Exercise goal |
Nothing outside the range below should be printed. Output exactly the lines from the line with "Crosstrek. Manual trans.: 3" to the line with "balance: 2673.19 -> 3065.72", both included.

:: Record set ::

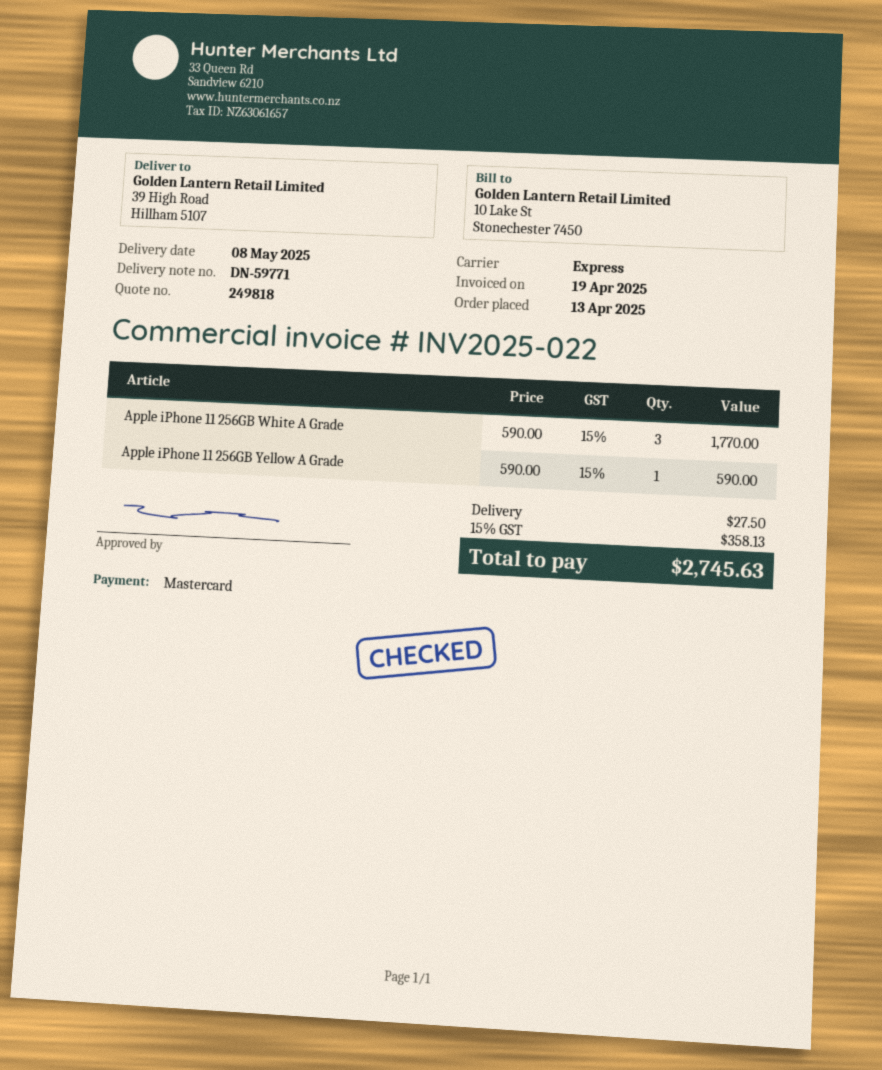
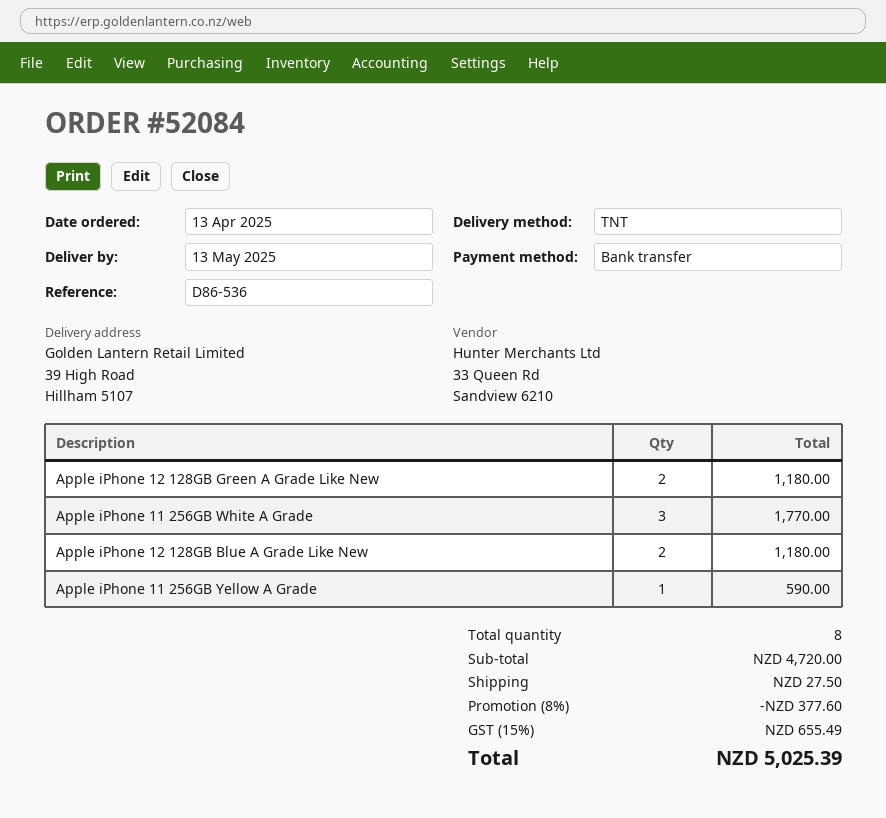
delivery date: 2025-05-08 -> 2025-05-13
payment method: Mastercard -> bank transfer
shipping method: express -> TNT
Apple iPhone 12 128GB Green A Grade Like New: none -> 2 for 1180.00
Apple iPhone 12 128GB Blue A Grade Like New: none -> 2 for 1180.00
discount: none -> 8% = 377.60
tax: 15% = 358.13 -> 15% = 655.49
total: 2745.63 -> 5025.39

:::
:: Record set ::

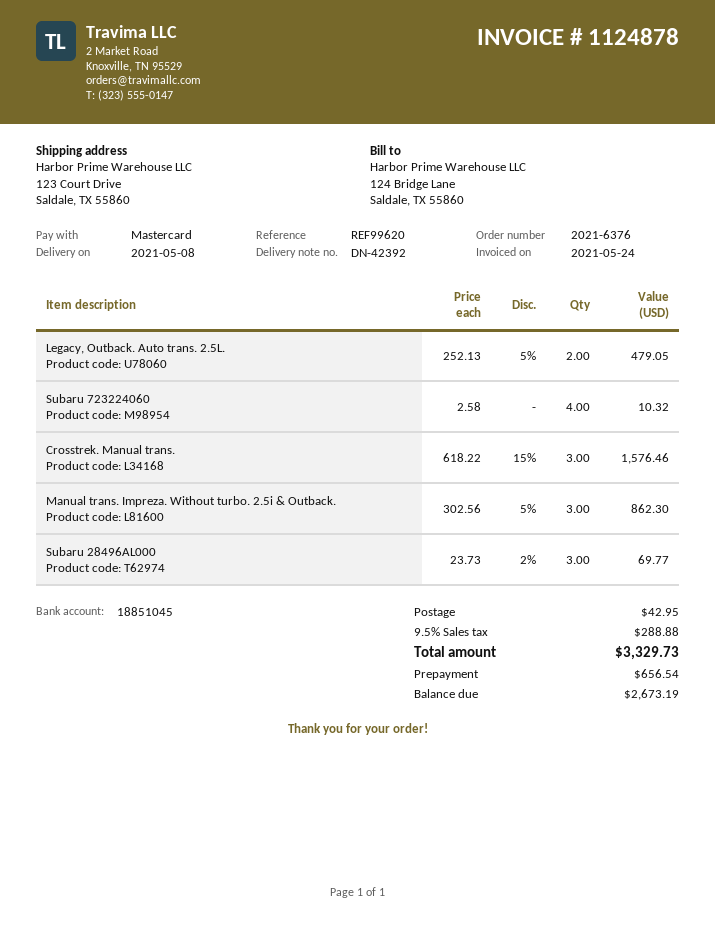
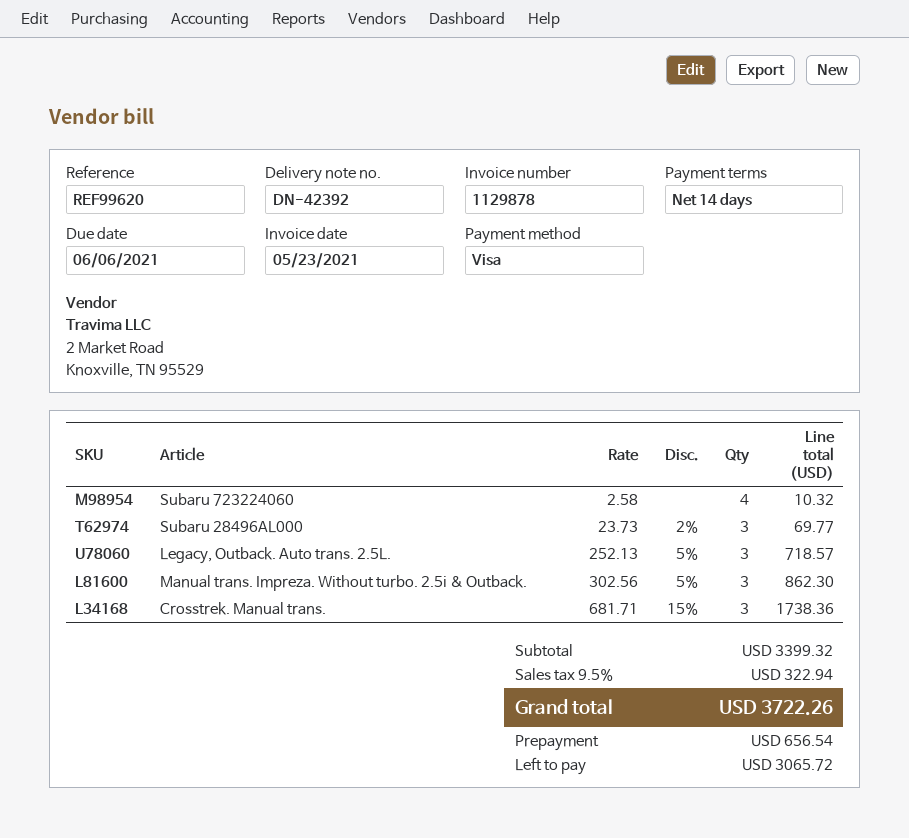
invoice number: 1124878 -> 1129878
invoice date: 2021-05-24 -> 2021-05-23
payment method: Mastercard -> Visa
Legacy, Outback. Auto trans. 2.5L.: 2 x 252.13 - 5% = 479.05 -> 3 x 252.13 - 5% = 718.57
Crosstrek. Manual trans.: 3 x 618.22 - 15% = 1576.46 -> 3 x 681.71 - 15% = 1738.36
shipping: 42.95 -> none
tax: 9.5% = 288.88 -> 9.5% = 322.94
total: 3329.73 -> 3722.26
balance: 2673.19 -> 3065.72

:::

Output of the task |
Crosstrek. Manual trans.: 3 x 618.22 - 15% = 1576.46 -> 3 x 681.71 - 15% = 1738.36
shipping: 42.95 -> none
tax: 9.5% = 288.88 -> 9.5% = 322.94
total: 3329.73 -> 3722.26
balance: 2673.19 -> 3065.72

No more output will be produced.